Arabic Decoding for Games & Game Engines

Parts of the Series

This series consist of 6 parts:

After celebrating the victory of correctly rendered Arabic from Right to Left, we hit a solid ground with a fully broken Arabic again with the addition of text that has diacritics!

Specially that if we wrote the exact same text, but without diacritics, it will render just fine with the current state of our system.

But why?

The Problem

To understand it well, we need to simplify the issue. I’ll be setting the text to a single word, that is الشكر and see what glyphs we’re pushing to the atlas while validating the word (very early before we do quads or draw).

You would notice that the one at the left (the one with diacritics) have generated few more codepoints, that are 1617, 1615 and 1618. And by checking this in the codepoints search, we can see that these 3 are belonging to the diacritic moves that decorating the Arabic characters of this test word.

So this means that diacritics are held in their own codepoints, and they’re not part of the characters they are decorating! Let’s say not like the Latin alphabet (English, French,..etc.), where a diacritic or marking for the character is part of the character itself & the entire codepoint is holding the glyph of the character + the diacritic shape.

And this mean the current UI system will consider the Arabic diacritics as an “individual” characters (this is bad), and hence, will consider them as a Previous and a Next to the actual characters near to them in the codepoints cache list when generating forms (this is wrong), not only that, but also will advance the rendering/drawing cursor forward after drawing each of diacritics (this is bad), which will mess up the offset of everything, as now we will be drawing quad for a character, then advance forward, then draw a quad for a diacritic, then advance forward, and then draw whatever next,…etc. which is wrong, because diacritics should not advance the cursor after being rendered to screen! When you’ve a é, ë or ě, do you advance the drawing cursor a single step between drawing the character and the shape? No you don’t, because the shape is part of the character and it is usually aligned with the character on the X axis.
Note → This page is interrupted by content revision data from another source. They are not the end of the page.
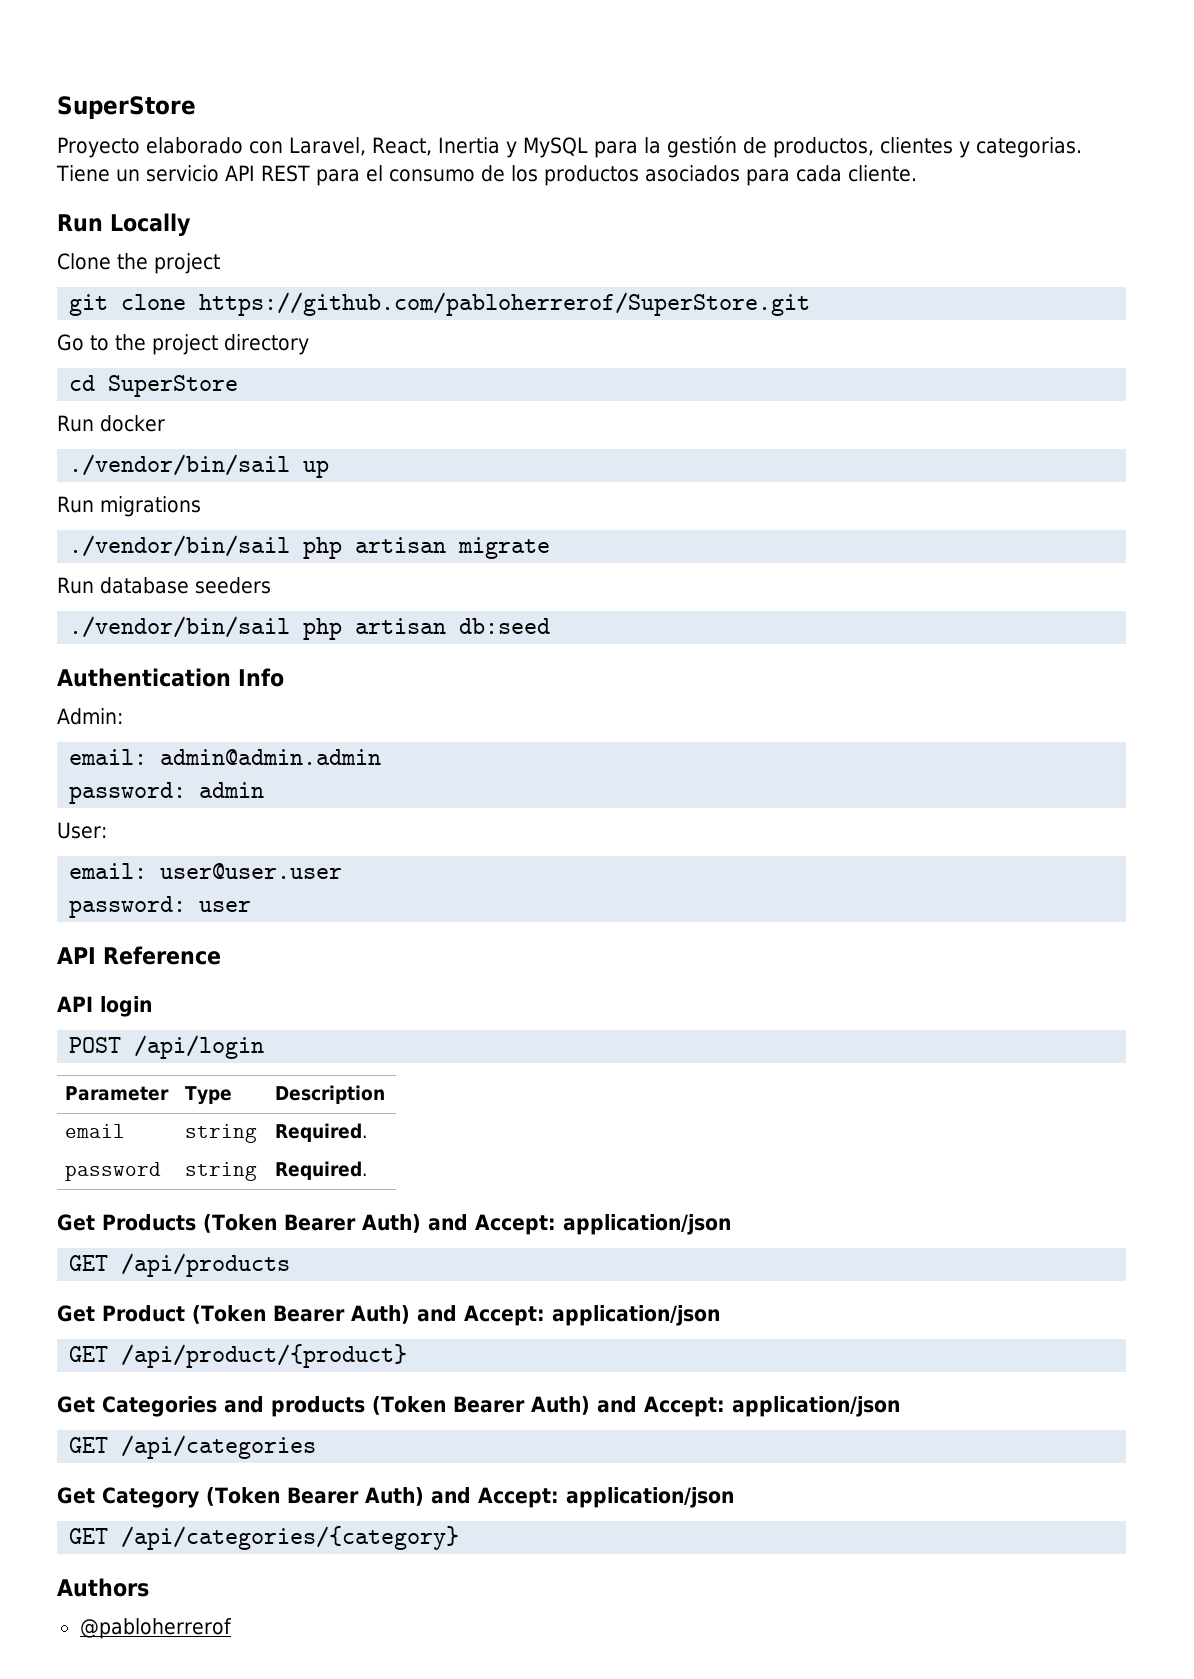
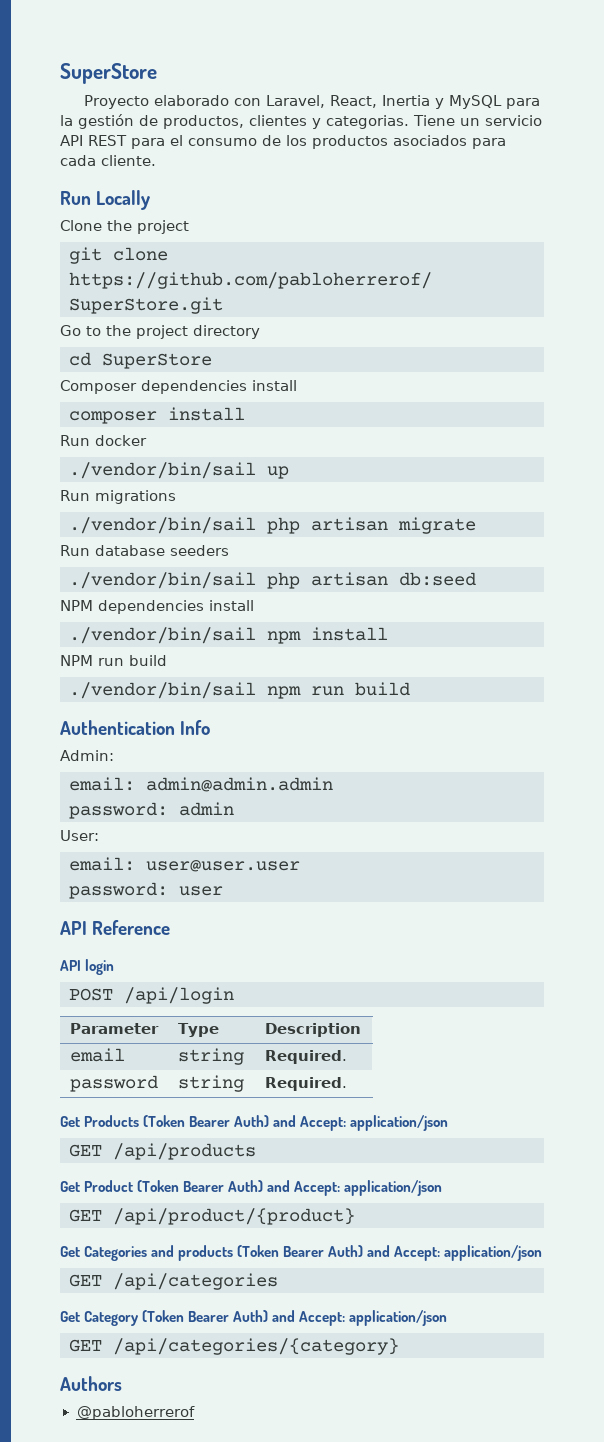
+ Composer dependencies install
+ composer install
+ NPM dependencies install
+ ./vendor/bin/sail npm install
+ NPM run build
+ ./vendor/bin/sail npm run build

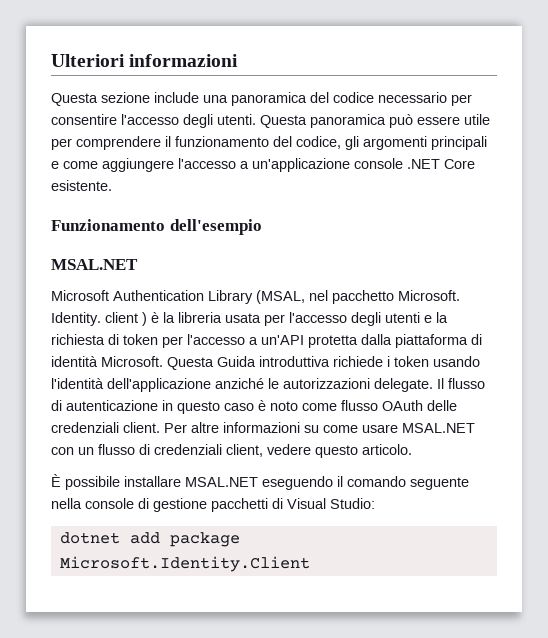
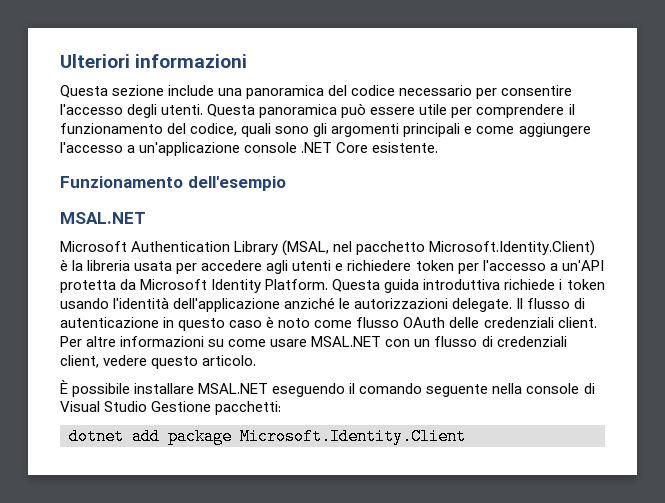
- Questa panoramica può essere utile per comprendere il funzionamento del codice, gli argomenti principali e come aggiungere l'accesso a un'applicazione console .NET Core esistente.
+ Questa panoramica può essere utile per comprendere il funzionamento del codice, quali sono gli argomenti principali e come aggiungere l'accesso a un'applicazione console .NET Core esistente.
- Microsoft Authentication Library (MSAL, nel pacchetto Microsoft. Identity. client ) è la libreria usata per l'accesso degli utenti e la richiesta di token per l'accesso a un'API protetta dalla piattaforma di identità Microsoft. Questa Guida introduttiva richiede i token usando l'identità dell'applicazione anziché le autorizzazioni delegate.
+ Microsoft Authentication Library (MSAL, nel pacchetto Microsoft.Identity.Client) è la libreria usata per accedere agli utenti e richiedere token per l'accesso a un'API protetta da Microsoft Identity Platform. Questa guida introduttiva richiede i token usando l'identità dell'applicazione anziché le autorizzazioni delegate.
- È possibile installare MSAL.NET eseguendo il comando seguente nella console di gestione pacchetti di Visual Studio:
+ È possibile installare MSAL.NET eseguendo il comando seguente nella console di Visual Studio Gestione pacchetti:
here is the previous example in a more visual way,

While Latin characters’ diacritic (not really sure if these in Latin are also correctly to be called diacritics, anyways) is part of the character glyph itself, hence we draw a single quad. But for Arabic things are different, and each diacritic has it’s own glyph and needs it’s own quad when drawing. And even if you look at the glyphs atlas, you can still see that independence too.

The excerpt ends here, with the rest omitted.